● **Problem description**
Repeat exactly, and only, the lines below starting at the line that contains "- Placeholder for GIF showing gameplay." and ending at the line that contains "- 书名 | 文件类型 | 书名 | 文件类型", inclusive of both.

** Data to use follows **

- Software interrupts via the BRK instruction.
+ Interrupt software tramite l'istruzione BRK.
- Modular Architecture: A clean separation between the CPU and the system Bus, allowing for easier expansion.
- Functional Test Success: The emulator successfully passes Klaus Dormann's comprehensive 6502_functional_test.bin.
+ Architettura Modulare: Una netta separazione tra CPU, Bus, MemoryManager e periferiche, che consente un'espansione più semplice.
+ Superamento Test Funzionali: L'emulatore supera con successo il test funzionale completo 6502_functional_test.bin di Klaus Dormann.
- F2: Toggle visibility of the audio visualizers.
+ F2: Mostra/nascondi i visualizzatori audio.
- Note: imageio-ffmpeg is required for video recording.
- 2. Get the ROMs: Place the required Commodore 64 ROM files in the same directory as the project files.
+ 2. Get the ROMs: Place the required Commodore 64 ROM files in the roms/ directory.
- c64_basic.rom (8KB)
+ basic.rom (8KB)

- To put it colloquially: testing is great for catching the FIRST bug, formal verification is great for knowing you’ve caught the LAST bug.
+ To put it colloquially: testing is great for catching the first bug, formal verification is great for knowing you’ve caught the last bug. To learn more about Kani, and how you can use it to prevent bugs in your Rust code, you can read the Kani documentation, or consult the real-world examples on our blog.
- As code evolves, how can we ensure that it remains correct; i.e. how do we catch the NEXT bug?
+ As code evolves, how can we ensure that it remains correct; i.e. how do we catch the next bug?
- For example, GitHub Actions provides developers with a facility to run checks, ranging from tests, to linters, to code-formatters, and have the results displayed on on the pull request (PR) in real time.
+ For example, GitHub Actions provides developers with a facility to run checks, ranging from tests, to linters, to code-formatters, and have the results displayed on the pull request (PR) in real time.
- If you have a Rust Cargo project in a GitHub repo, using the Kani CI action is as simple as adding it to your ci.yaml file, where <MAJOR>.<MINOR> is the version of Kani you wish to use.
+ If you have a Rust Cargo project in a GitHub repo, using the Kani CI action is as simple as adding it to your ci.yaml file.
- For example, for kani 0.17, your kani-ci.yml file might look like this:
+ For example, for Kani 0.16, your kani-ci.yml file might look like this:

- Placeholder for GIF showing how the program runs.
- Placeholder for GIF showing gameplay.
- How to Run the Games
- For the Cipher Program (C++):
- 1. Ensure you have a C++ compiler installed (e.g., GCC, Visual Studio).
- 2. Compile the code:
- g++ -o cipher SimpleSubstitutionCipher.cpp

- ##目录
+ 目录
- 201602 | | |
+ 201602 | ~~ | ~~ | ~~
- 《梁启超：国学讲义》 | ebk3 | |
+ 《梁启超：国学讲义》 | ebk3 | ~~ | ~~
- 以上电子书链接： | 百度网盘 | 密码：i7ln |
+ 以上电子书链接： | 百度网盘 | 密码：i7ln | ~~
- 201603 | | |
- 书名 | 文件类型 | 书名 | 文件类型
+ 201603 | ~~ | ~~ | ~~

** End of Data to use **

● **Written solution**
- Placeholder for GIF showing gameplay.
- How to Run the Games
- For the Cipher Program (C++):
- 1. Ensure you have a C++ compiler installed (e.g., GCC, Visual Studio).
- 2. Compile the code:
- g++ -o cipher SimpleSubstitutionCipher.cpp

- ##目录
+ 目录
- 201602 | | |
+ 201602 | ~~ | ~~ | ~~
- 《梁启超：国学讲义》 | ebk3 | |
+ 《梁启超：国学讲义》 | ebk3 | ~~ | ~~
- 以上电子书链接： | 百度网盘 | 密码：i7ln |
+ 以上电子书链接： | 百度网盘 | 密码：i7ln | ~~
- 201603 | | |
- 书名 | 文件类型 | 书名 | 文件类型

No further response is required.